Harriet Vane is helping a student get his finances in order, primarily by discovering the expenses owed.  There are many cheques to be written for gambling, dining, and libatious indulgences.  

Having been to Oxford a number of times in my boarding school days, I know of Blackwells.  The counterpart in Cambridge was Heffers.  Both are major bookstores service the academic community of their respective universities.  Or what a heaven each are for a bibliophile.  So the student's expenses for books are a trifle to the expenses for inebriating pastimes.  

“One halfpennyworth of bread to this intolerable deal of sack" is almost certainly Shakespeare again, probably something to do with Falstaff, so Henry IV?  An artful critique of the student's spending priorities by Vane.

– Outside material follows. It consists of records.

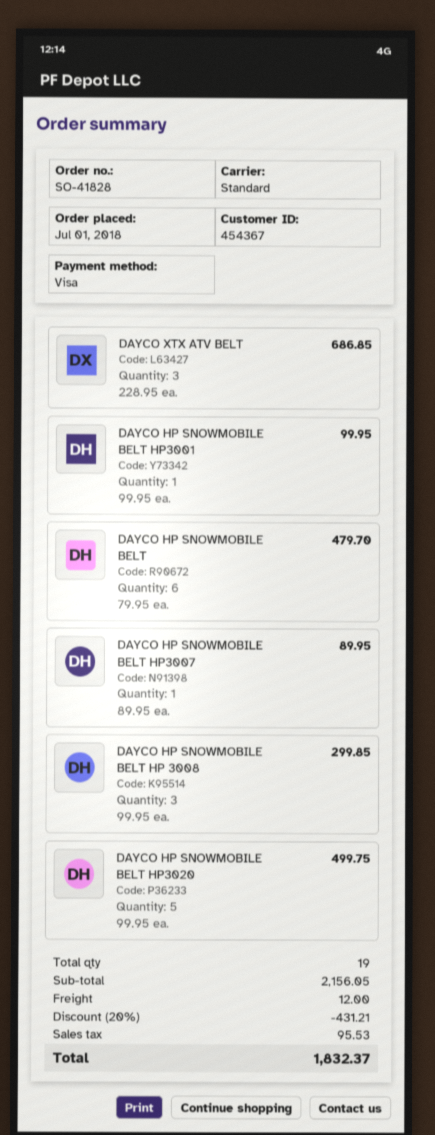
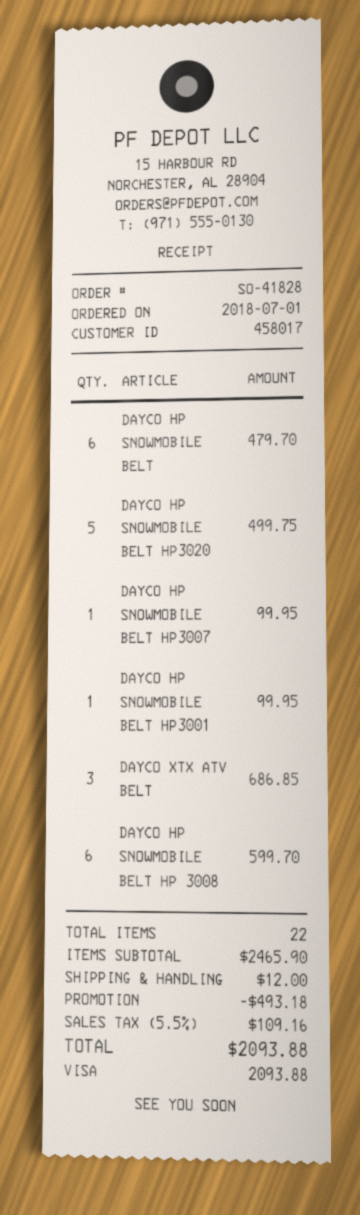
customer number: 454367 -> 458017
DAYCO HP SNOWMOBILE BELT HP3007: 1 for 89.95 -> 1 for 99.95
DAYCO HP SNOWMOBILE BELT HP 3008: 3 for 299.85 -> 6 for 599.70
total quantity: 19 -> 22
subtotal: 2156.05 -> 2465.90
discount: 431.21 -> 493.18
tax: 95.53 -> 109.16
total: 1832.37 -> 2093.88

OK.  It is Prince Henry speaking about Falstaff in Henry IV.  And the scene is a close match to the circumstances of the student.  In this instance, Falstaff is suspected of a crime.  Peto is Prince Henry friend.  

PRINCE HENRY

This oily rascal is known as well as Paul’s. Go call him forth.

PETO

Falstaff!— [pulls back the arras] Fast asleep behind the arras, and snorting like a horse.

PRINCE HENRY

Hark, how hard he fetches breath. Search his pockets.

PETO searcheth his pockets, and findeth certain papers

What hast thou found?

PETO

Nothing but papers, my lord.

PRINCE HENRY

Let’s see what they be. Read them.

PETO

(reads) Item, a capon, … 2s. 2d.
Item, sauce, … 4d.
Item, sack, two gallons, … 5s. 8d.
Item, anchovies and sack after supper, , , , 2s. 6d.
Item, bread, ob. [halfpenny]

PRINCE HENRY

O monstrous! But one halfpennyworth of bread to this intolerable deal of sack!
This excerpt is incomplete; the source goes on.